Die BAGFW begrüßt den Beschluss zur Übernahme der Personalkosten in der Eingliederungshilfe. Dennoch werden Nachbesserungen des Beschlusses gefordert.

BAGFW begrüßt Refinanzierung der Testkosten in Eingliederungshilfe und fordert rückwirkende Erstattung
Am 8. Februar 2021 schrieb die BAGFW an den Bundesgesundheitsminister Jens Spahn, dass sie ausdrücklich die mit der Änderungsverordnung der Coronavirustest-Verordnung (TestVO) vom 27. Januar 2021 endlich geregelte Refinanzierung der Testkosten in der Eingliederungshilfe begrüßt und dass die Beitragszahler*innen nicht belastet werden.

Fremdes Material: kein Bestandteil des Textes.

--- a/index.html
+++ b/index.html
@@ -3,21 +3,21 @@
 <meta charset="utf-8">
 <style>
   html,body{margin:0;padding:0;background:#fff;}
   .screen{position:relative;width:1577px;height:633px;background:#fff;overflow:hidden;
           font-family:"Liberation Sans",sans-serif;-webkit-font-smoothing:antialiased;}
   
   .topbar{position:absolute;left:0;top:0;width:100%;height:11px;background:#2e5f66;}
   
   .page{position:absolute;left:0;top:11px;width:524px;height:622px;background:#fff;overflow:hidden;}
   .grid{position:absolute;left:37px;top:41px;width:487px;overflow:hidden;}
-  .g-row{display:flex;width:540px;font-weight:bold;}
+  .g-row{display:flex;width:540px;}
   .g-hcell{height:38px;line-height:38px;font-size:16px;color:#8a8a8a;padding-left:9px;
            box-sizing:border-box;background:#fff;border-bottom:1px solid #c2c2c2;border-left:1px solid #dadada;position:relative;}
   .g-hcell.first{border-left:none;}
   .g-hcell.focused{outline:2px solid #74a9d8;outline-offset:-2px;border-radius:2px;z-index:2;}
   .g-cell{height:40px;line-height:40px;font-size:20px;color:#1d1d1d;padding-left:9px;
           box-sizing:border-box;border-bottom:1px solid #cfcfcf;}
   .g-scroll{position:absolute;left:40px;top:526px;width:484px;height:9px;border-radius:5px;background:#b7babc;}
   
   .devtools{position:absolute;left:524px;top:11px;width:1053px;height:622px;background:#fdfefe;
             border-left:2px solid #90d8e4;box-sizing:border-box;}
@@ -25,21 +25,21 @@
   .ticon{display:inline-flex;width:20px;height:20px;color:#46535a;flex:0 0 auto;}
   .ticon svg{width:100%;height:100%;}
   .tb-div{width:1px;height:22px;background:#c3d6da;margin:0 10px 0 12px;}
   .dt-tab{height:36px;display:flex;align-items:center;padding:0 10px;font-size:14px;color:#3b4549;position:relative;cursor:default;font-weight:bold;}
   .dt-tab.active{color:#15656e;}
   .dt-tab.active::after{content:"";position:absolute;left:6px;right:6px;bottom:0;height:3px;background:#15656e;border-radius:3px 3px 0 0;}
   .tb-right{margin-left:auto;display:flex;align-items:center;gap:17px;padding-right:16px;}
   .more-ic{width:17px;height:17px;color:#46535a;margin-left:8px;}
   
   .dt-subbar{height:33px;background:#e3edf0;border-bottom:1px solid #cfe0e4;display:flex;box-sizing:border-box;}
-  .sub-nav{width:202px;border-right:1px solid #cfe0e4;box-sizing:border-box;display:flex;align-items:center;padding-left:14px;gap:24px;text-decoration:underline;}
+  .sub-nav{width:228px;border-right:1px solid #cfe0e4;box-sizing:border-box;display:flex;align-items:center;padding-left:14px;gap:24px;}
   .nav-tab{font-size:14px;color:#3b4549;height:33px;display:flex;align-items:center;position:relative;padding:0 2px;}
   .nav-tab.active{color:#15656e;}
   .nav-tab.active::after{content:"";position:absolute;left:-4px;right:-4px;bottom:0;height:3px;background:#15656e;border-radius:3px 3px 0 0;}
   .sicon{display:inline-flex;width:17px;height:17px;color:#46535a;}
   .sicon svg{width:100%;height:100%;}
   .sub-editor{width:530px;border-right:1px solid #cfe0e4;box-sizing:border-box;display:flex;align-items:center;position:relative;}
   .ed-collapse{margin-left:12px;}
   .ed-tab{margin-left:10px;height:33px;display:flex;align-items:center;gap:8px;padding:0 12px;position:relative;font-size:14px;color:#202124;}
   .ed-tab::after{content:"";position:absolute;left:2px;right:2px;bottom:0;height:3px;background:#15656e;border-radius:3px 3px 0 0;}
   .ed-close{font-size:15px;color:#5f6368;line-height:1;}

Die BAGFW hatte sich seit Herbst 2020 dafür eingesetzt. Dennoch wird in dem Schreiben das Bedauern ausgedrückt, dass die Erstattung der entstandenen Personalkosten nicht rückwirkend zum November 2020 vorgesehen ist.

Daher fordert die BAGFW eine Refinanzierung der Personalkosten ab dem 30. November 2020, da die bisherige Regelung eine Ungleichbehandlung zur Pflege bedeute.

Regelungslücke bei refinazierbaren Tests muss geschlossen werden
Ergänzend wird in dem Schreiben darauf aufmerksam gemacht, dass die refinanzierten 20 PoC-Tests pro Klient*in pro Monat für ambulante Dienste für Assistenzleistungen von Menschen mit Behinderungen nicht ausreichend sind. Aufgrund von individuellen Versorgungssituationen würden bis zu 80 PoC-Tests pro Klient*in pro Monat verbraucht werden, die bisher nicht refinanziert werden. Diese Regelungslücke muss dringend geschlossen werden.

Eine Rückmeldung zu diesem Schreiben ist bisher nicht erfolgt. Wir werden unsere Mitglieder erneut informieren, sofern uns weitere Informationen vorliegen.